## Goal of the exercise
Go over the entries and report the lines where the word "that" occurs.

━━━ Records

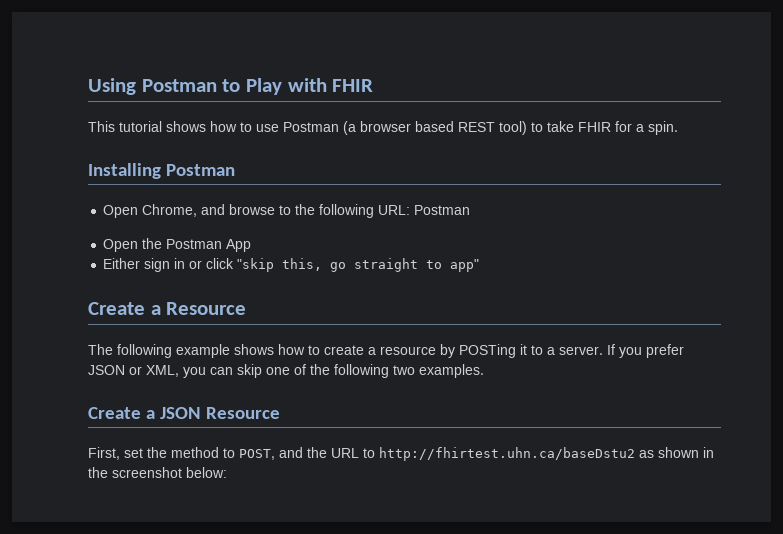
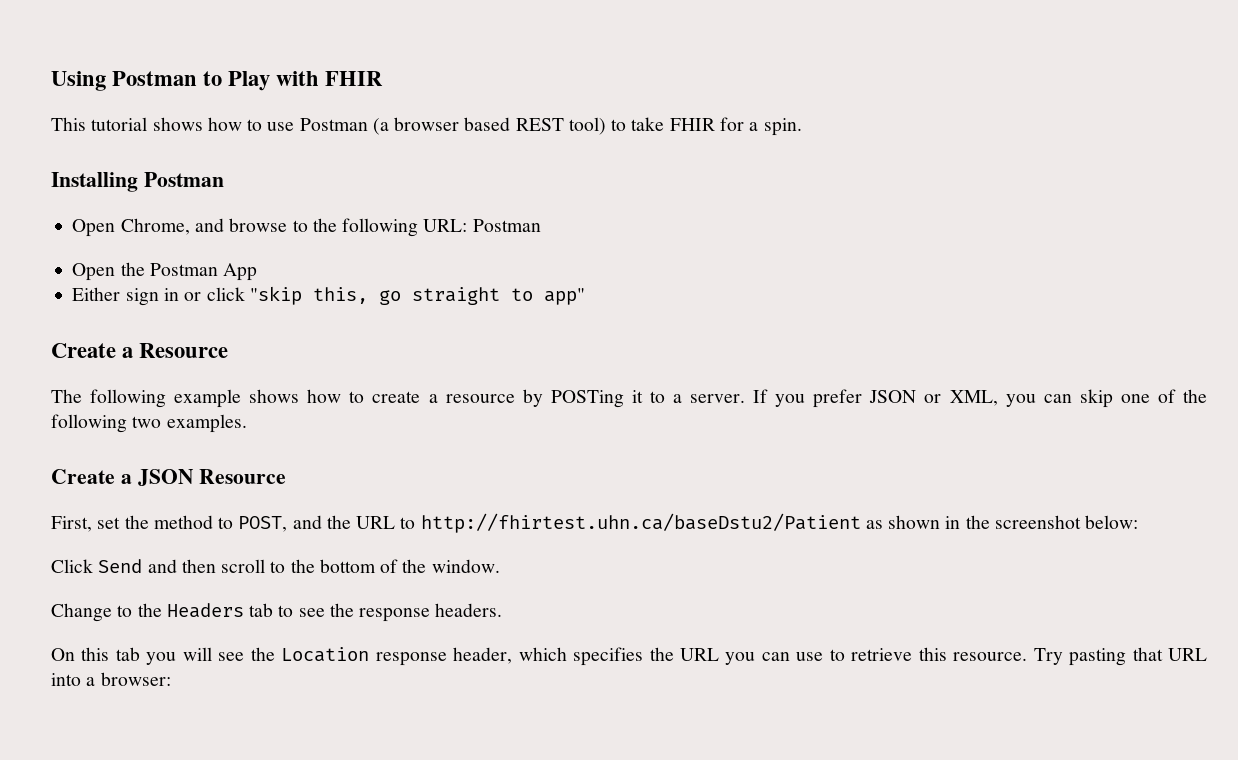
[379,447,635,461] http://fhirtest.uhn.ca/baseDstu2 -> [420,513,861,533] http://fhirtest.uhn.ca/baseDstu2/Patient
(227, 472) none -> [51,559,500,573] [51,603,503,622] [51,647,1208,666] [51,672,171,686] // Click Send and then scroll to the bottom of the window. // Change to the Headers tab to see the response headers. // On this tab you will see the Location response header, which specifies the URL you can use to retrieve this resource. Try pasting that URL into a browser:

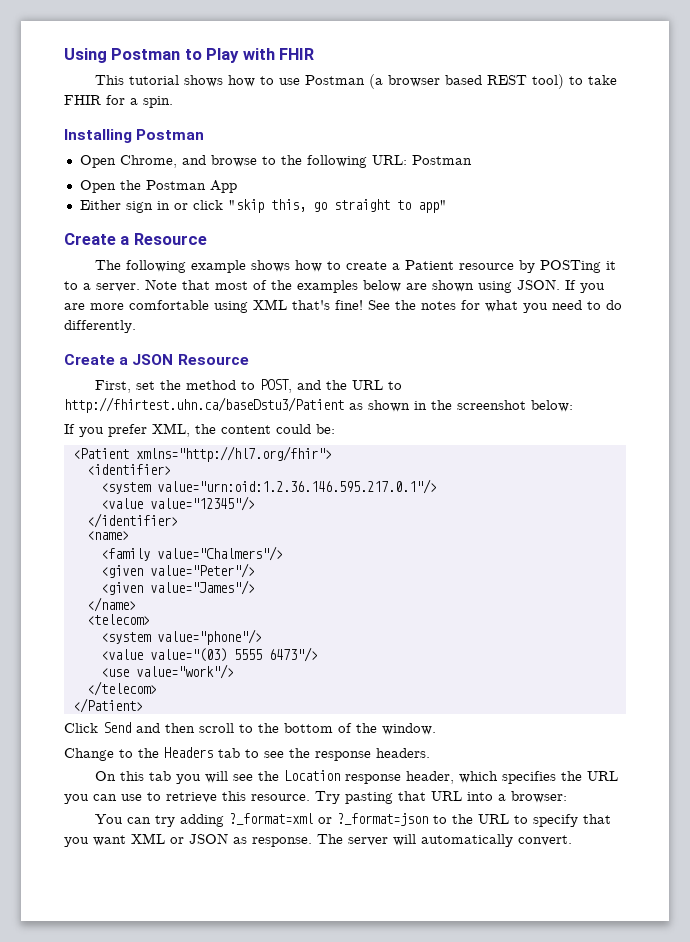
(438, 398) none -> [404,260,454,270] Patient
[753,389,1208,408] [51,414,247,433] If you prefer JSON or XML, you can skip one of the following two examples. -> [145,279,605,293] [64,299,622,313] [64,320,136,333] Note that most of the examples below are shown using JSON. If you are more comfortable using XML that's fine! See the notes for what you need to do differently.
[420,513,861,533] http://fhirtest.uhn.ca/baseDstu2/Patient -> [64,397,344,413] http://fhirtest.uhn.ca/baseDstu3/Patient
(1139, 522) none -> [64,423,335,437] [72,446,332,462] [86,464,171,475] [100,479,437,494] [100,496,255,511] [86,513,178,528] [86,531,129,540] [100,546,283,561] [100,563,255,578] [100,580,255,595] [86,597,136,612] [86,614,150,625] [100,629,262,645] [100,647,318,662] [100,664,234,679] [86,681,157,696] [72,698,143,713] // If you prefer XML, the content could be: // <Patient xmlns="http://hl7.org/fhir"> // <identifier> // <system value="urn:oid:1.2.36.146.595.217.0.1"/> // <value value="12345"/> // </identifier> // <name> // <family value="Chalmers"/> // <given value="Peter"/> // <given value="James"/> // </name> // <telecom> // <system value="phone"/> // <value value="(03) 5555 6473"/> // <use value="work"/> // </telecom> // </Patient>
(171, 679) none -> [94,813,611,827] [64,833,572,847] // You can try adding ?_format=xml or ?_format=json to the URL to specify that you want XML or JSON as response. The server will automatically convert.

━━━━━━

## Response to this exercise
(227, 472) none -> [51,559,500,573] [51,603,503,622] [51,647,1208,666] [51,672,171,686] // Click Send and then scroll to the bottom of the window. // Change to the Headers tab to see the response headers. // On this tab you will see the Location response header, which specifies the URL you can use to retrieve this resource. Try pasting that URL into a browser:
[753,389,1208,408] [51,414,247,433] If you prefer JSON or XML, you can skip one of the following two examples. -> [145,279,605,293] [64,299,622,313] [64,320,136,333] Note that most of the examples below are shown using JSON. If you are more comfortable using XML that's fine! See the notes for what you need to do differently.
(171, 679) none -> [94,813,611,827] [64,833,572,847] // You can try adding ?_format=xml or ?_format=json to the URL to specify that you want XML or JSON as response. The server will automatically convert.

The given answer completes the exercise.